What is required – Filter the data below, keeping only lines that contain "none".

** Opening Records block **

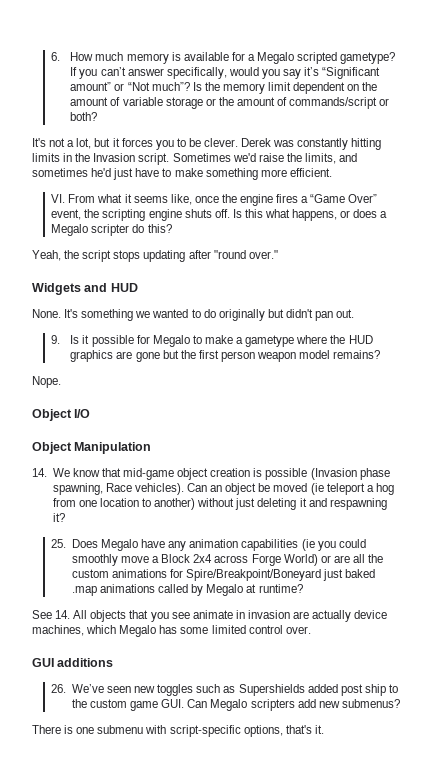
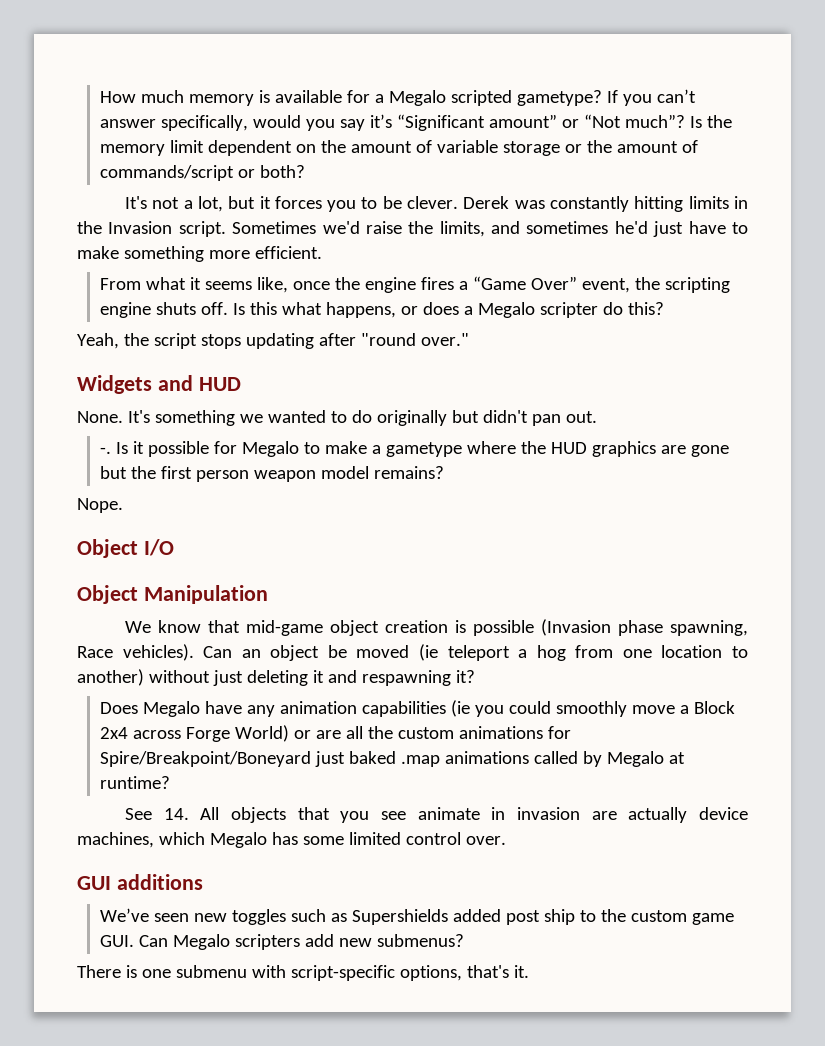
[51,52,61,61] 6. -> (99, 97) none
[51,194,66,203] VI. -> (322, 252) none
[51,335,61,344] 9. -> [99,447,111,454] -.
[32,468,47,477] 14. -> (268, 594) none
[51,539,67,548] 25. -> (475, 676) none
[51,684,67,693] 26. -> (203, 882) none

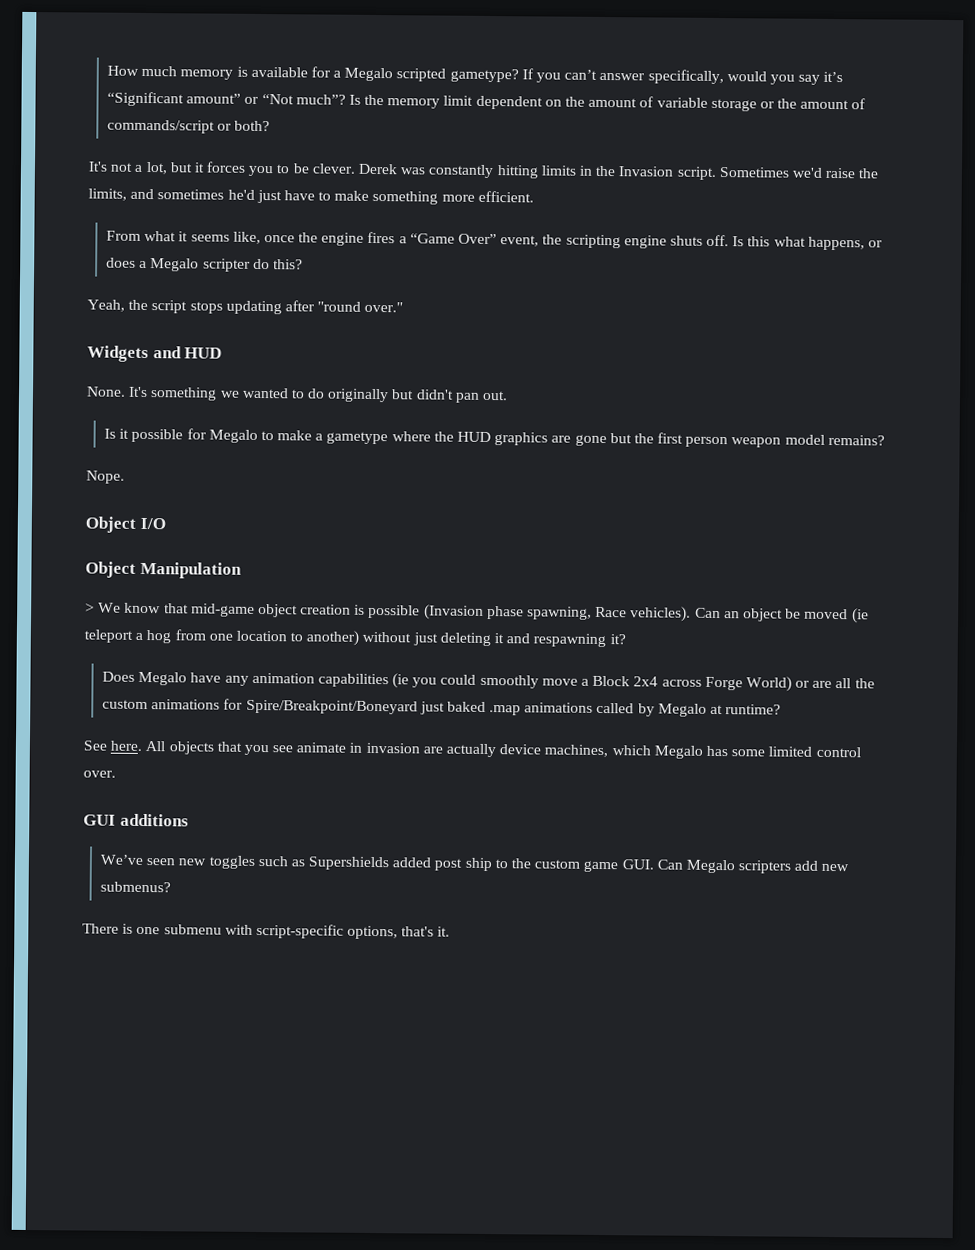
[99,447,111,454] -. -> (509, 395) none
(268, 594) none -> [85,603,95,613] >
[163,808,189,820] 14. -> [110,740,143,751] here.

** Closing Records block **

Task output –
[51,52,61,61] 6. -> (99, 97) none
[51,194,66,203] VI. -> (322, 252) none
[32,468,47,477] 14. -> (268, 594) none
[51,539,67,548] 25. -> (475, 676) none
[51,684,67,693] 26. -> (203, 882) none
[99,447,111,454] -. -> (509, 395) none
(268, 594) none -> [85,603,95,613] >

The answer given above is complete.